- Yongdu-dong Jukkumi Alley
- Interactive map of Yongdu-dong
- Country: South Korea

Area
- • Total: 1.09 km^{2} (0.42 sq mi)

Population (2001)
- • Total: 25,281
- • Density: 23,200/km^{2} (60,100/sq mi)

Korean name
- Hangul: 용두동
- Hanja: 龍頭洞
- RR: Yongdu-dong
- MR: Yongdu-dong

= Yongdu-dong =

Yongdu-dong is a dong, legal neighbourhood, of Dongdaemun District, Seoul, South Korea.

==Overview==
The name of the area originates from the shape of the hill behind the village, which was said to resemble a "dragon's head," and it was therefore called Yongmeori or Yongduri (龍頭里, "Dragon Head Village"). In 1894, during the Gabo Reform, Yongduri was established as part of Inchangbang (outside the city) in Hanseongbu.

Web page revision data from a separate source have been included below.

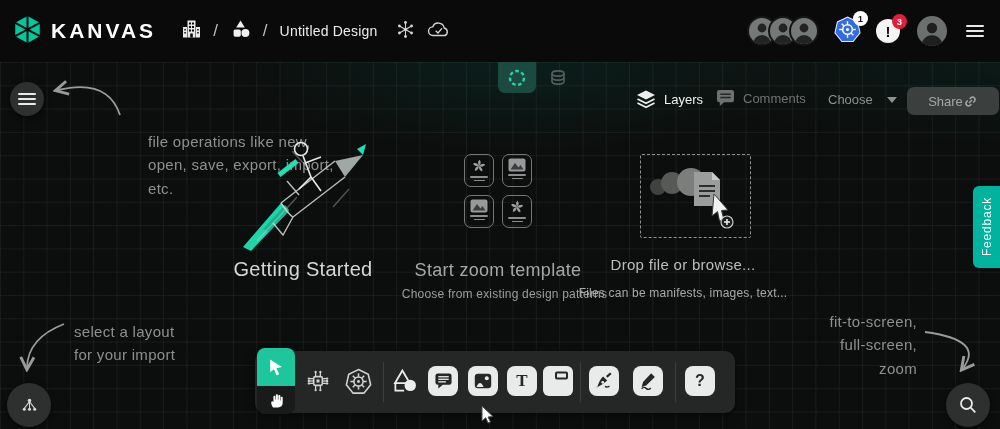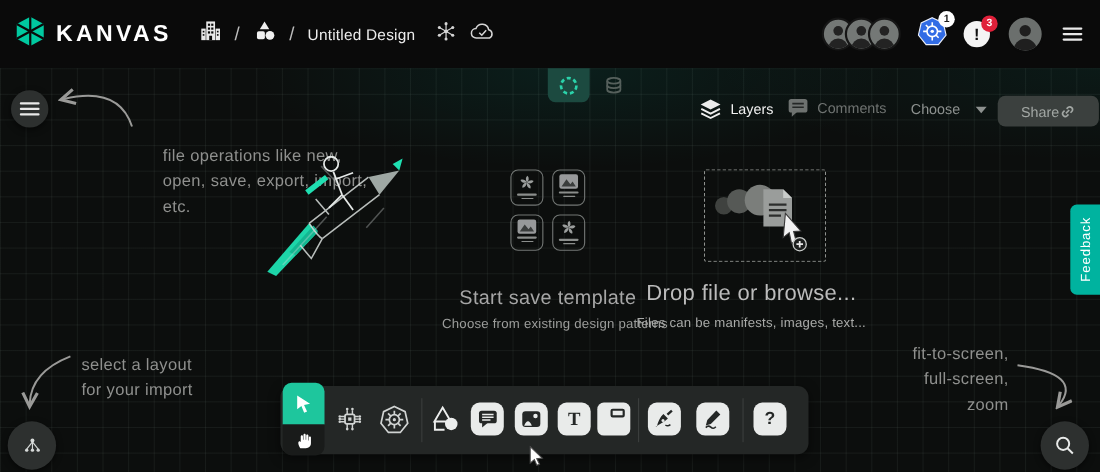"Getting Started" div.card-title { html: none -> <div>Getting Started</div> }
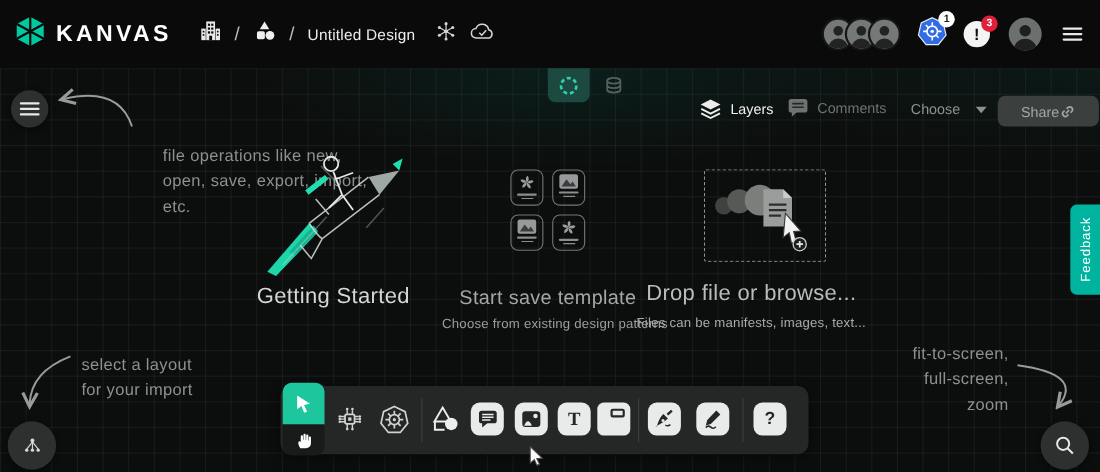"Start save template" div.card-title { text: save -> zoom }
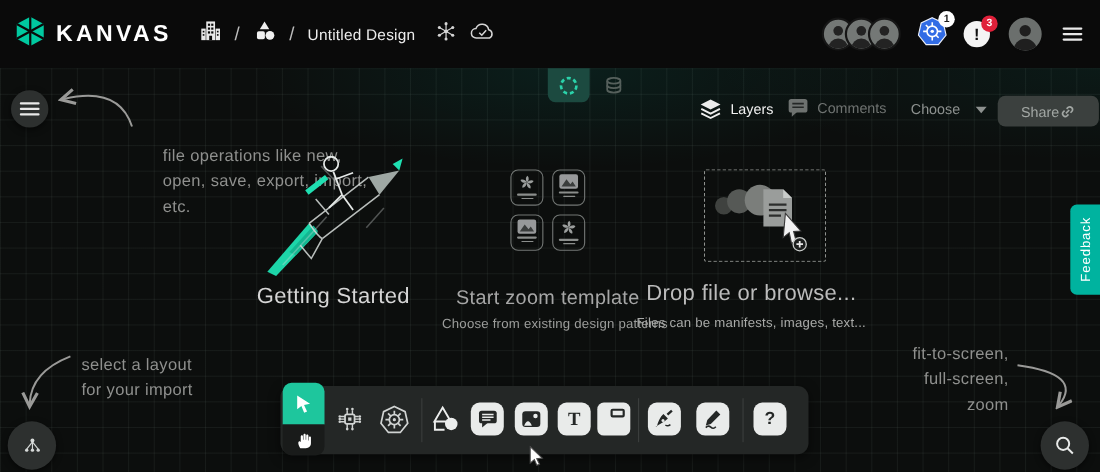"Drop file or browse..." div.card-title { font-size: 20px -> 15px }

In 1911, it became Yongdu-ri of Inchang-myeon, Hanseongbu. In 1914, it became Yongdu-ri of Sungin-myeon, Goyang County, and in 1936, it was reincorporated into Gyeongseong-bu.

On June 11, 1943, with the implementation of the district system, it was incorporated into Dongdaemun District.

In 2009, Yongdu-dong was merged with Sinseol-dong to form the integrated administrative dong of Yongshin-dong. Later, on July 1, 2025, it was separated again, reestablishing Sinseol-dong and Yongdu-dong as independent administrative dongs.